Bank based in Long Island City, New York

Astoria Financial Corporation was a bank holding company based in Lake Success, New York. On October 2, 2017, the company was acquired by Sterling Bancorp.

As of December 31, 2016, the company's principal subsidiary, Astoria Bank, operated 88 locations.

==History==
The bank was chartered by New York State in 1888. In 1936 the name was changed to Astoria Savings & Loan Association. In 1937, the bank received a federal charter and became Astoria Federal Savings & Loan Association.

In 1989, George L. Engelke, Jr. was named president and chief executive officer of the company. In 1993, Astoria Financial Corporation was created as part of the conversion from a mutual organization to a joint-stock company.
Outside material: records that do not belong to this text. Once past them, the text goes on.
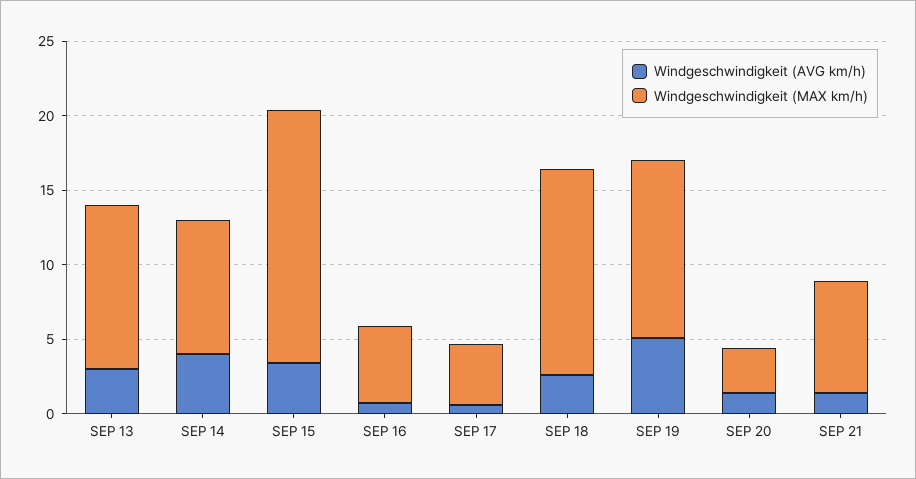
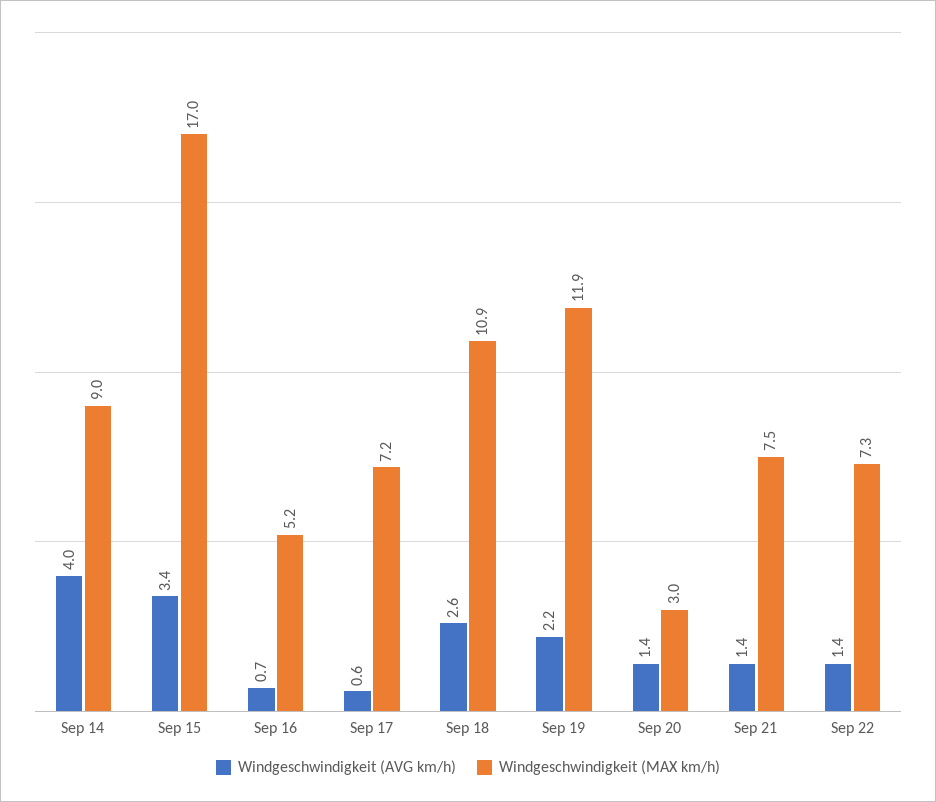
Windgeschwindigkeit (AVG km/h), SEP 13: 3 -> none
Windgeschwindigkeit (MAX km/h), SEP 13: 11 -> none
Windgeschwindigkeit (MAX km/h), SEP 17: 4 -> 7.2
Windgeschwindigkeit (MAX km/h), SEP 18: 14 -> 10.9
Windgeschwindigkeit (AVG km/h), SEP 19: 5 -> 2.2
Windgeschwindigkeit (AVG km/h), Sep 22: none -> 1.4
Windgeschwindigkeit (MAX km/h), Sep 22: none -> 7.3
In the 1990s, the bank acquired a number of other banks in the New York area. In 1995, the bank acquired Fidelity New York Savings Bank for $160 million in cash. In 1997, the bank acquired Greater New York Savings Bank for $293 million in stock and cash. In 1998, the bank acquired Long Island Savings Bank for $1.8 billion.

In 2012, George L. Engelke, Jr. resigned as chairman.

In 2017, the bank was acquired by Sterling Bancorp. At the time of the merger, the two banks had a combined value of approximately $30 billion in assets, $20 billion in gross loans, and over $19 billion in deposits, and planned to operate under the Sterling Bancorp name.